Esse testimoniano innanzitutto un’insostenibile condizione di sofferenza dovuta all’isolamento, alla serie interminabile degli elettroshock, alla mancanza di oppiacei e talvolta persino alla privazione del pane (siamo in tempo di guerra). Soprattutto Artaud si sente come una bestia martoriata e avvelenata da una congiura demoniaca della polizia e dell’ amministrazione statale, dopo che nel 1937 era stato arrestato per escandescenze a Dublino, dove si era recato nell’intento di restituire agli irlandesi un presunto Bastone di San Patrizio, appartenuto a Cristo stesso e giunto per breve tempo nelle mani dello scrittore.
Si tratta con tutta evidenza del delirio di un malato (riconosciuto come irrecuperabile anche da Lacan, che all’epoca faceva parte dell’équipe sanitaria), ma Artaud non smette di denunciare la confusione tra il suo fanatismo sacro e le comuni forme di demenza odi insania: essa sarebbe una delle tante manifestazioni o conseguenze di quell’affattura mento universale di cui egli è vittima, poiché il mondo, opera di magia nera, «è sempre stato diviso in due clas- si: quella degli affatturatori e quella degli affatturati».
Prima di giungere a un radicale e anarchico rifiuto («Io, Antonin Artaud, nato a Marsiglia il 4 settembre 1896, sono Satana e sono Dio e non voglio la Santa Vergine», scrive da Rodez nel settembre 1945), attraversa un periodo di totale adesione alla religione e alle sue pratiche, comprese quelle sacramentali. Ma, come giustamente rileva Damiani, la forma che essa assume è quella di una visione gnostico-catara, ossessivamente incentrata sulla maledizione del mondo corporeo, del sesso e dell’abominevole riproduzione sessuale degli esseri, risalente al peccato stesso di Adamo.
«Dio non ne ha mai voluto sapere di un’umanità la cui carne si è preparata per 9 mesi in mezzo allo sperma e agli escrementi», scrive nell’aprile 1943 e, nell’ottobre, «Mi è sempre parso impossibile che Dio fosse la causa del mondo che vediamo».

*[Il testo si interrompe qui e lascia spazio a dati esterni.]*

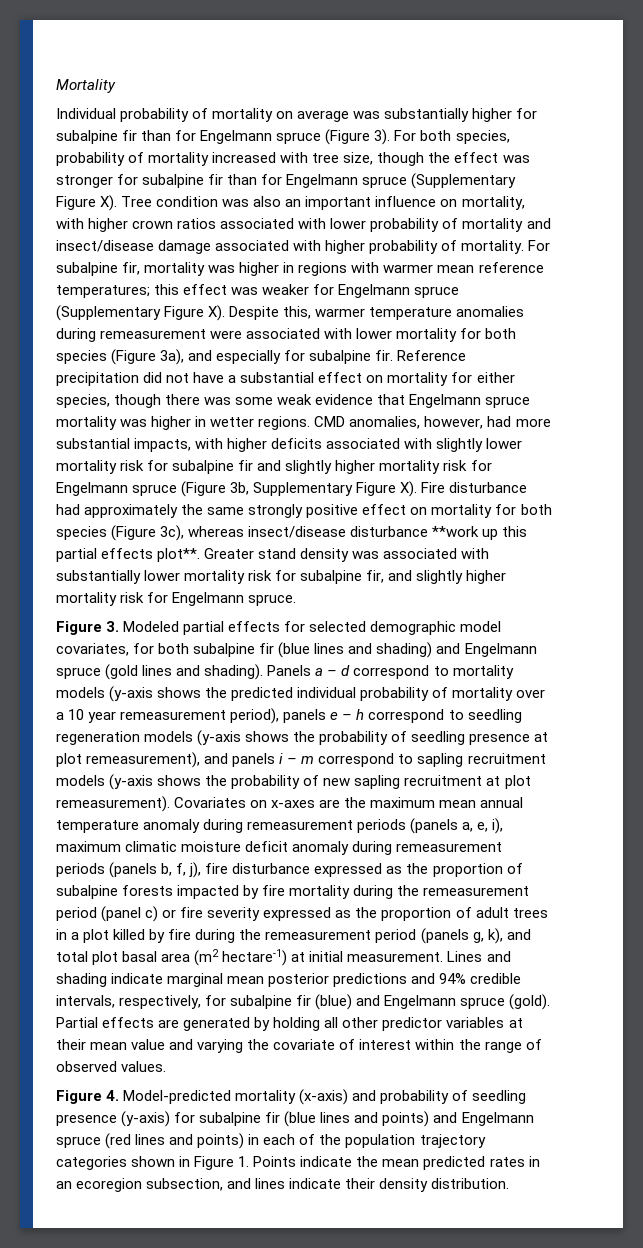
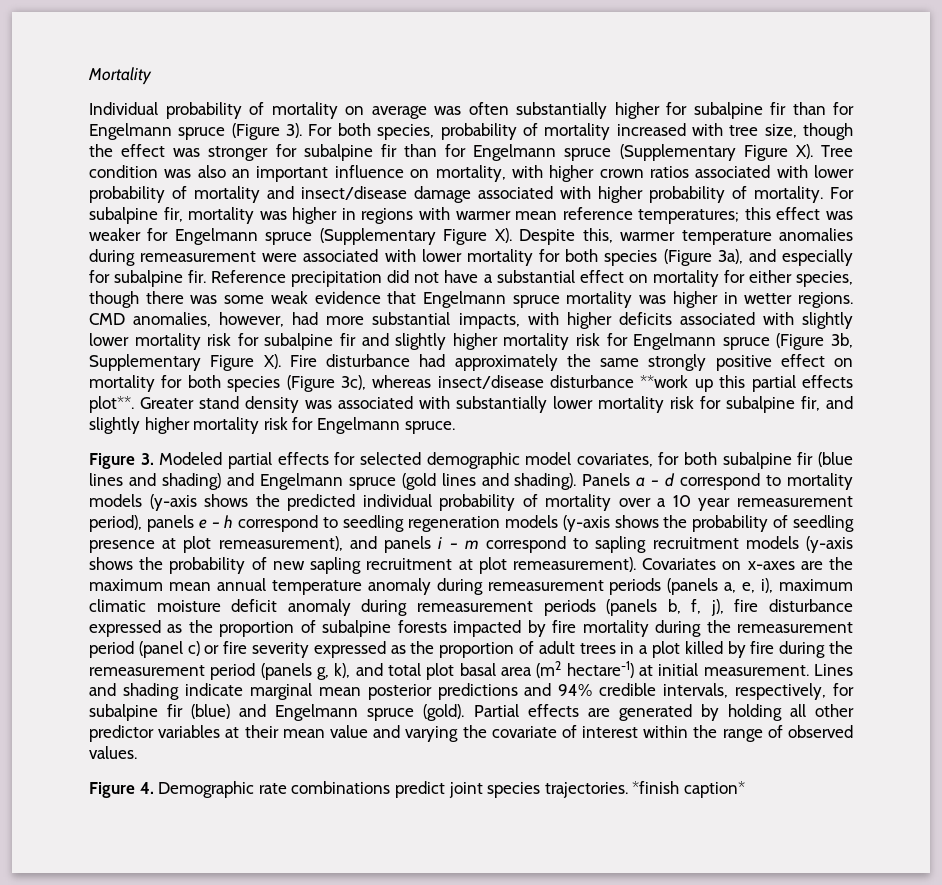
- Individual probability of mortality on average was substantially higher for subalpine fir than for Engelmann spruce (Figure 3).
+ Individual probability of mortality on average was often substantially higher for subalpine fir than for Engelmann spruce (Figure 3).
- Figure 4. Model-predicted mortality (x-axis) and probability of seedling presence (y-axis) for subalpine fir (blue lines and points) and Engelmann spruce (red lines and points) in each of the population trajectory categories shown in Figure 1. Points indicate the mean predicted rates in an ecoregion subsection, and lines indicate their density distribution.
+ Figure 4. Demographic rate combinations predict joint species trajectories. *finish caption*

Da questo stato scaturiscono le sue folgorazioni, come la lettera del 1946 sulle Chimere di Nerval, intangibili poesie che egli rivive nella spaventosa immanenza di uno che insorse contro la menzogna dell’essere «per impiccarsi all’alba a un lampione di una strada losca».
Si capisce che una sola cosa Artaud cerca di raggiungere attraverso tutte le trasmutazioni di un esperimento metafisico praticato ferocemente su se stesso, si tratti della religione, della letteratura, del teatro o del viaggio in Messico al paese dei Tarahumara: la pietra filosofale, la Grande Opera, lo stato preadamitico, l’Altro, la «Parola di prima delle parole». Altrimenti il mondo assumerà sempre di più l’aspetto di una caverna di spettri criminali nella quale non vi è posto né per la poesia né per l’amore.

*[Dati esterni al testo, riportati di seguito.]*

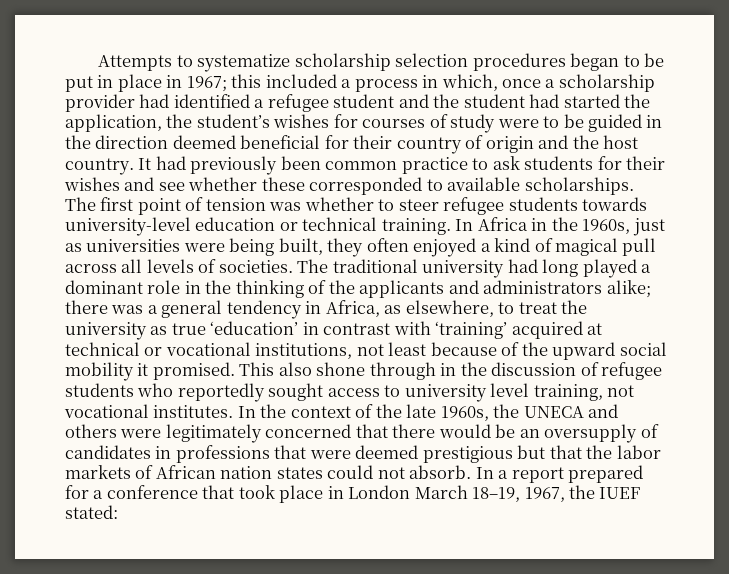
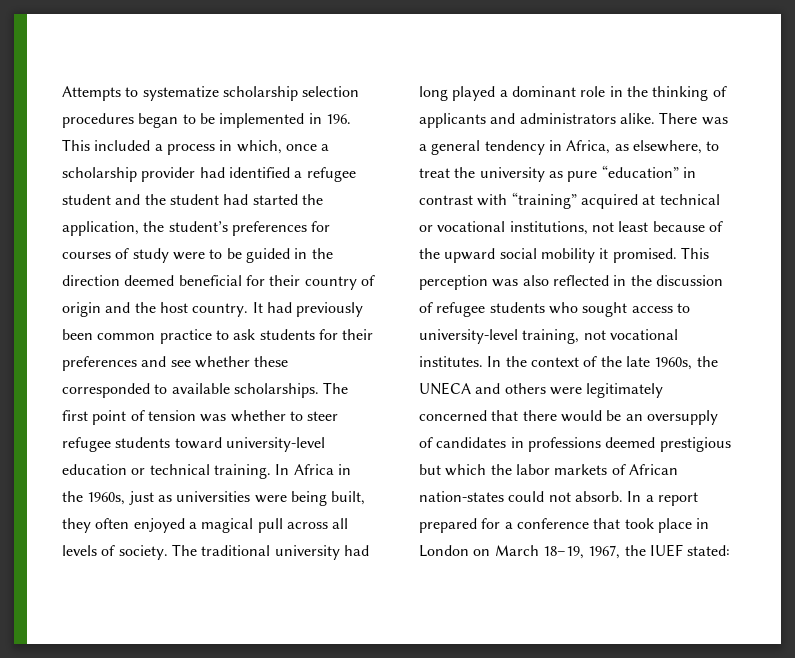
- Attempts to systematize scholarship selection procedures began to be put in place in 1967; this included a process in which, once a scholarship provider had identified a refugee student and the student had started the application, the student’s wishes for courses of study were to be guided in the direction deemed beneficial for their country of origin and the host country.
+ Attempts to systematize scholarship selection procedures began to be implemented in 196. This included a process in which, once a scholarship provider had identified a refugee student and the student had started the application, the student’s preferences for courses of study were to be guided in the direction deemed beneficial for their country of origin and the host country.
- It had previously been common practice to ask students for their wishes and see whether these corresponded to available scholarships.
+ It had previously been common practice to ask students for their preferences and see whether these corresponded to available scholarships.
- The first point of tension was whether to steer refugee students towards university-level education or technical training.
+ The first point of tension was whether to steer refugee students toward university-level education or technical training.
- In Africa in the 1960s, just as universities were being built, they often enjoyed a kind of magical pull across all levels of societies.
+ In Africa in the 1960s, just as universities were being built, they often enjoyed a magical pull across all levels of society.
- The traditional university had long played a dominant role in the thinking of the applicants and administrators alike; there was a general tendency in Africa, as elsewhere, to treat the university as true ‘education’ in contrast with ‘training’ acquired at technical or vocational institutions, not least because of the upward social mobility it promised.
+ The traditional university had long played a dominant role in the thinking of applicants and administrators alike. There was a general tendency in Africa, as elsewhere, to treat the university as pure “education” in contrast with “training” acquired at technical or vocational institutions, not least because of the upward social mobility it promised.
- This also shone through in the discussion of refugee students who reportedly sought access to university level training, not vocational institutes.
+ This perception was also reflected in the discussion of refugee students who sought access to university-level training, not vocational institutes.
- In the context of the late 1960s, the UNECA and others were legitimately concerned that there would be an oversupply of candidates in professions that were deemed prestigious but that the labor markets of African nation states could not absorb.
+ In the context of the late 1960s, the UNECA and others were legitimately concerned that there would be an oversupply of candidates in professions deemed prestigious but which the labor markets of African nation-states could not absorb.
- In a report prepared for a conference that took place in London March 18–19, 1967, the IUEF stated:
+ In a report prepared for a conference that took place in London on March 18–19, 1967, the IUEF stated:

Scrive a un’amica nell’agosto 1945: «Ci sono stati troppi orrori in questo mondo e davvero la terra non ha mai fatto progressi, e la barbarie dei tempi primitivi ha semplicemente cambiato faccia e i supplizi palesi dei tempi passati non ne ricevono che un maggior ampliamento, con qualcosa di più raffinato e di più ipocrita cui i tempi passati non avevano pensato».